Sürekli Bir Şart Öne Sürerek Sevgiyi Sınırlandıran Ebeveynlerin Yetiştirdiği Özgüvensiz Çocuklar
şimdi efendim, bir aile düşünün ki çocuğa yaklaşımları şöyle:"sınavdan iyi alırsan seni severiz, müsabakada madalya alırsan seni severiz, doktor olursan seni severiz "vb. çocuk arkadaşlarıyla kavga mı etti hooop "sen ne biçim çocuksun?" ve akabinde gelen bir cezalandırma yöntemi olarak yok sayma, yüz çevirme.
bu durumda ailenin yaptığı şey tam olarak "koşullu olumlu kabul" yani seni olumlu bir şekilde değerlendirmemiz, kabul etmemiz sevmemiz için koşullarımız var evlat. sen bunları yaparsan severiz, yapmazsan sevmeyiz.
işte bu noktada çocuk tedavi görmediği müddetçe içine saplanacağı bir bataklıkla karşılaşıyor."onaylanma ve kabul edilme isteği " çocuk bundan sonraki hayatını sevdiği bir insan olduğunda kendisini sevmesi için sürekli çaba harcayacak, kabul görmeye çalışacak.
çocuk isterse çok güzel /yakışıklı, başarılı, düzgün, iyi eğitimli, birikimli biri olsun hep içten içe yetersizlik hissedecek. hep onaylanmak ve kabul edilmek için çabalamak zorundayım diye düşünecek, çünkü "yetersizim ve sevgiye muhtacım".
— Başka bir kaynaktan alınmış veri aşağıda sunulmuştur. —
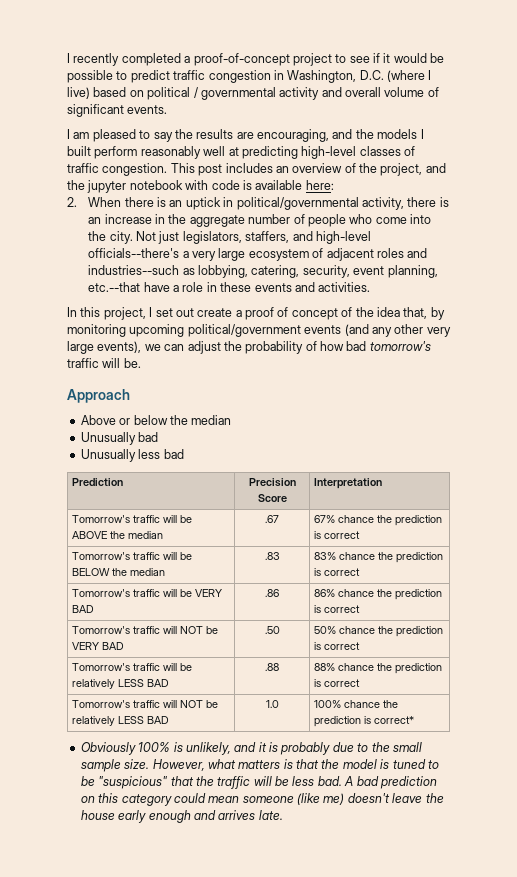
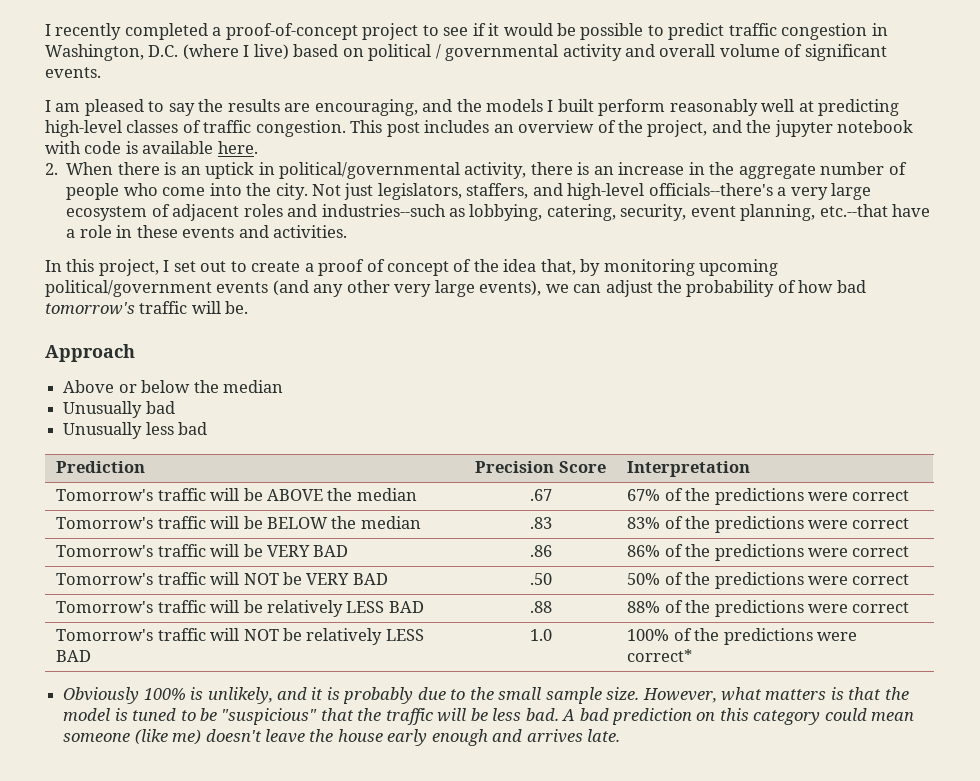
[305,180,334,190] here: -> [217,141,258,154] here.
(194, 312) none -> [230,261,247,272] to
[338,515,443,526] [314,531,322,539] chance the prediction is -> [664,488,848,505] of the predictions were
[339,552,444,563] [314,568,322,576] chance the prediction is -> [664,516,848,533] of the predictions were
[338,589,443,600] [314,605,322,613] chance the prediction is -> [664,544,848,561] of the predictions were
[339,626,444,637] [314,642,322,650] chance the prediction is -> [664,572,848,589] of the predictions were
[338,663,443,674] [314,679,322,687] chance the prediction is -> [664,600,848,617] of the predictions were
[344,700,399,708] [314,716,372,727] chance the prediction is -> [673,628,857,645] of the predictions were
sevgili ebeveynler, elbette çocuğunuzu doğru yönlendirmek, onun iyi özelliklerle donanmış olmasını istemeniz doğal. ancak şu şekilde "arkadaşlarına şiddet uygulaman kesinlikle yanlış, onaylamıyorum. hatta belki bu yüzden cezalandıracağım seni. ama her ne olursa olsun, ben seni seviyorum ve hep seveceğim" yani koşulsuz şartsız olumlu kabul.
tüm ebeveynler bu konuda bilinçlenir umarım. çünkü ağlayan çocuğa bile bırak numara yapıyor, ilgi çekmeye çalışıyor diye diye bir nesli hasta ettiler.